The standard of maternal and child health care in Liberia is quite low due to the country's poverty and destruction infrastructure during the civil wars. Childhood immunization rates are below 50 percent for some major diseases; only 6 percent of women use modern methods of contraception, and only 51 percent of births are attended by skilled personnel. The maternal mortality rate is estimated at 760 for 100,000 births, the stillbirth rate at 58 per 1,000 live births, and the neonatal mortality rate at 66 per 1,000 live births.
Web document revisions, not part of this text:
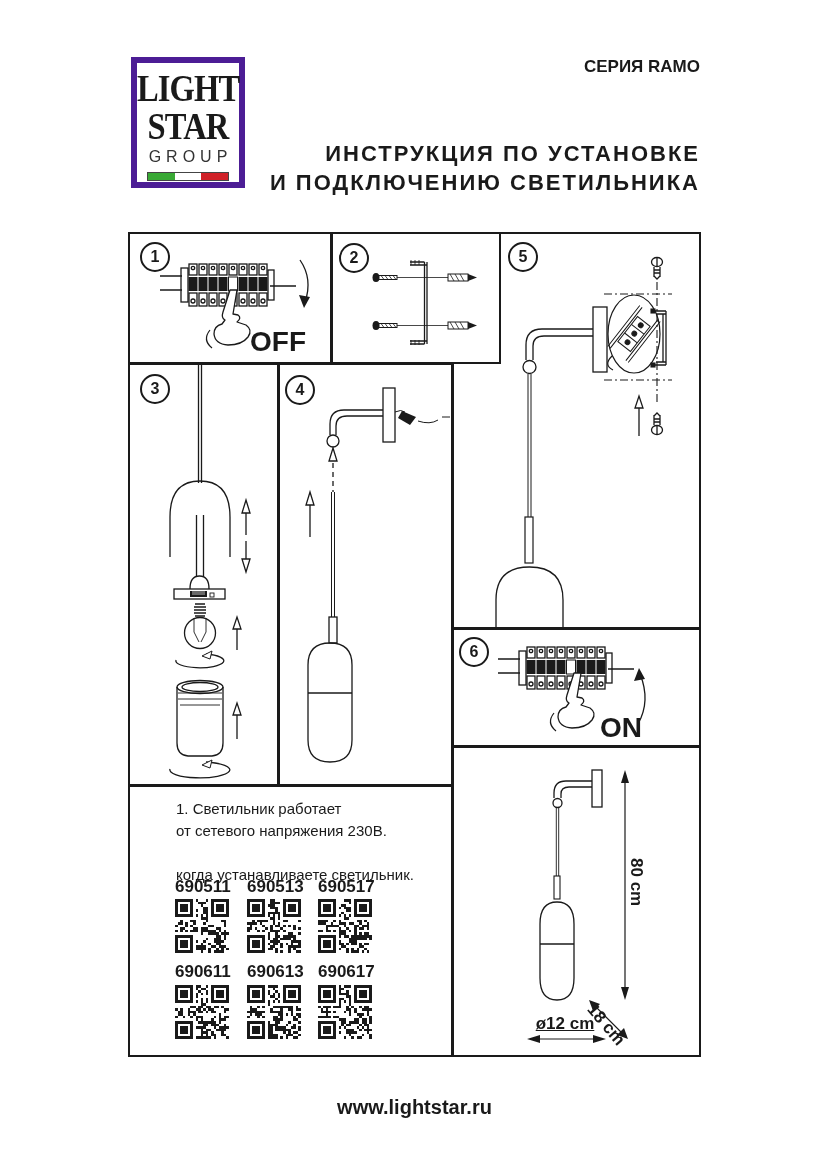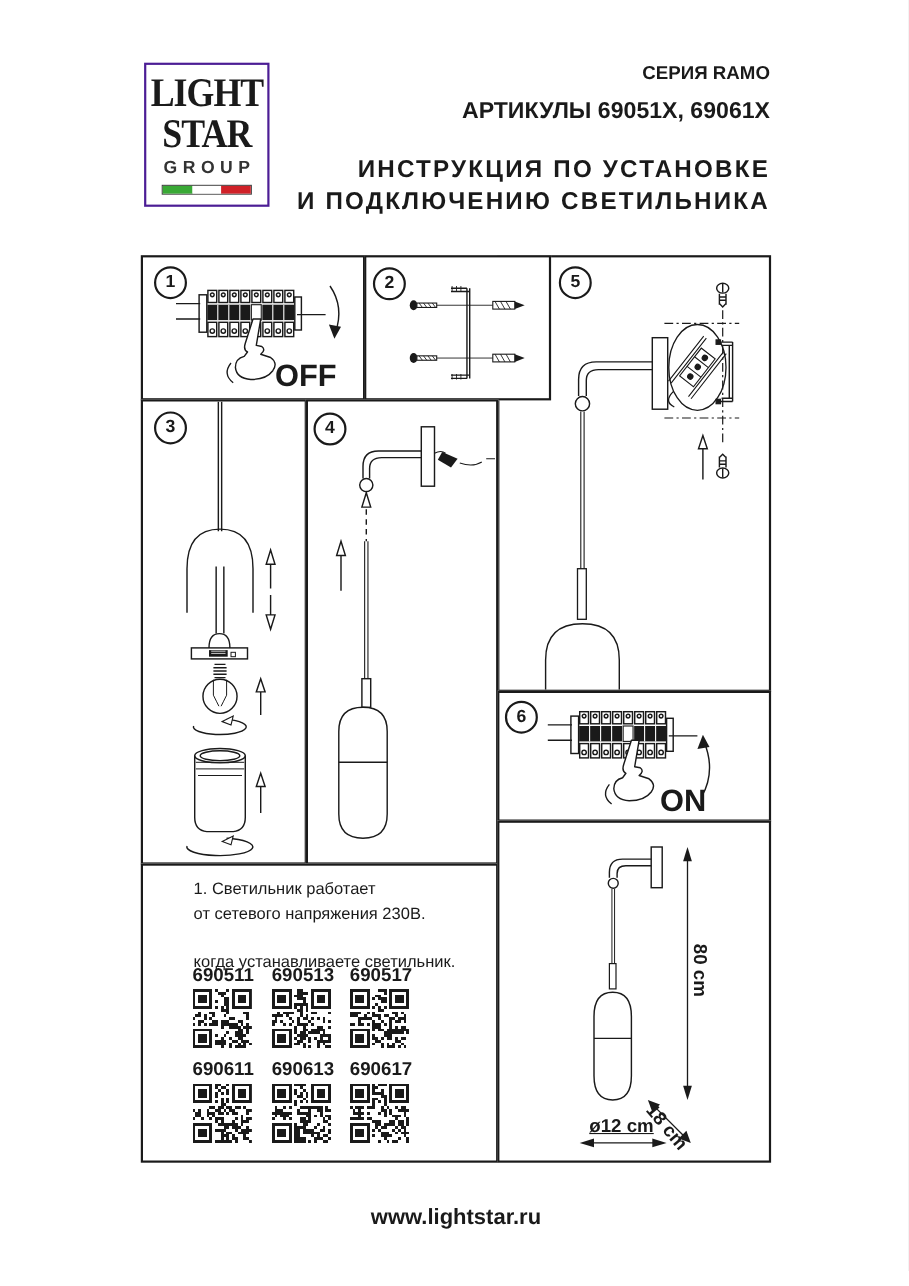"LIGHT" .logo { border: 2px solid #4c1d95 -> 6px solid #4c1d95 }
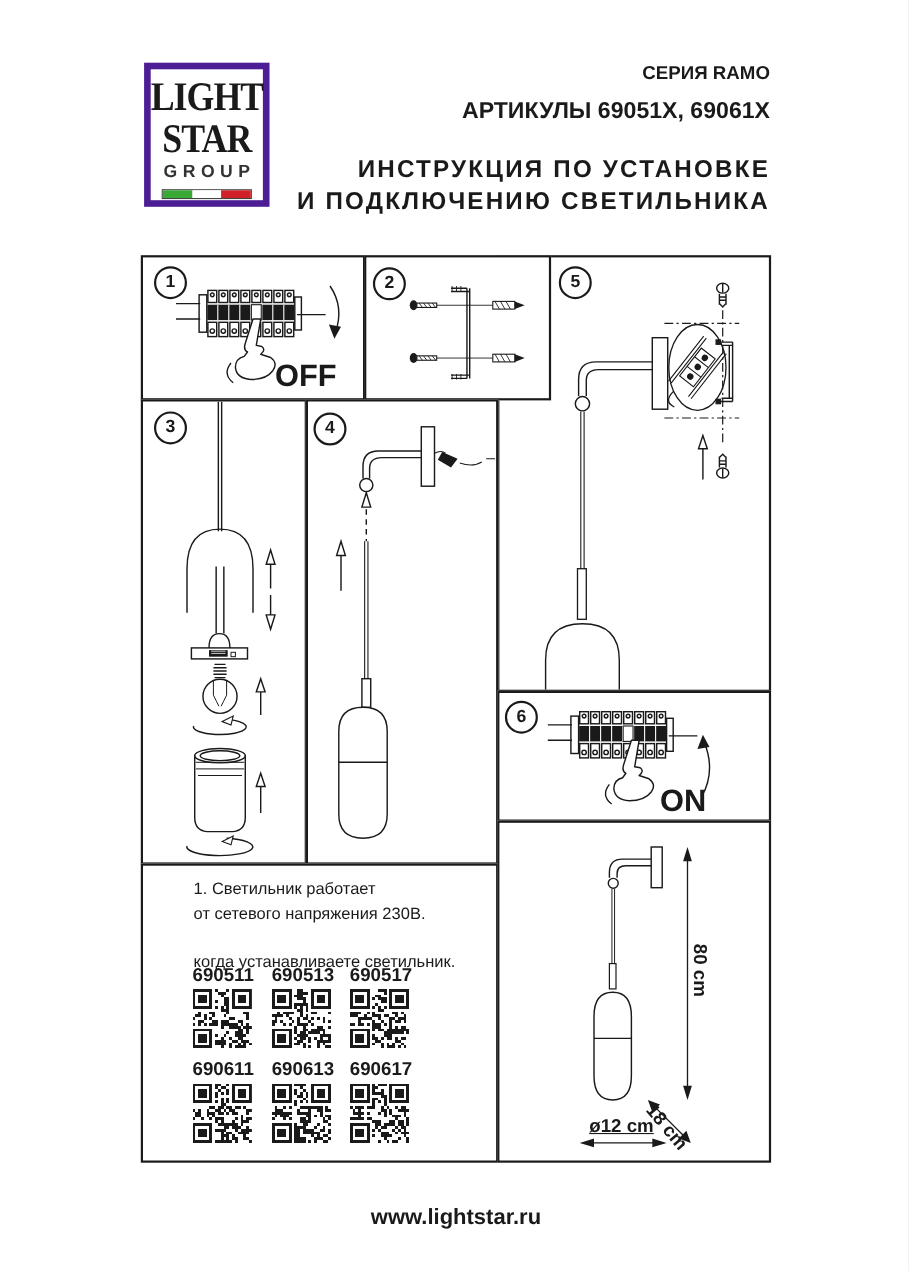"АРТИКУЛЫ 69051X, 69061X" div.hdr { html: <div>АРТИКУЛЫ 69051X, 69061X</div> -> none }
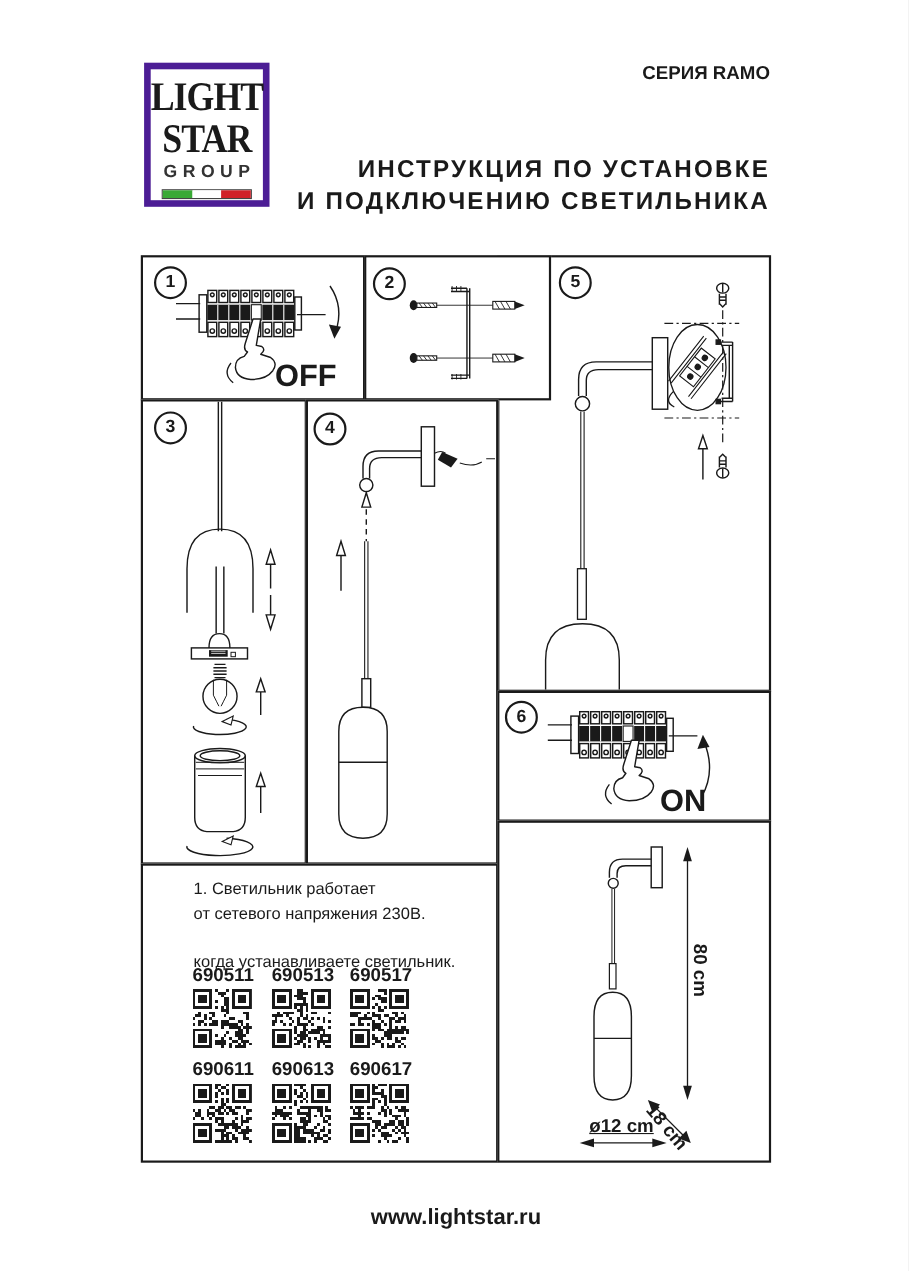"GROUP" .logo-group { font-weight: 700 -> 400 }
Save the Children, an international organization devoted to improving maternal and child health, places Liberia in its Tier III or least developed countries group: due to lack of available data, it could not be assigned a rank on either the Women's Index (which takes into account factors such as life expectancy, maternal mortality, availability of modern contraception, and maternity leave benefits) or the Mothers' Index (which takes into account additional factors related to children's health and well-being, such as the under-5 mortality rate, and gender parity in primary school enrollment). However, the country had low scores on many of the constituent statistics, which are factored into these indices.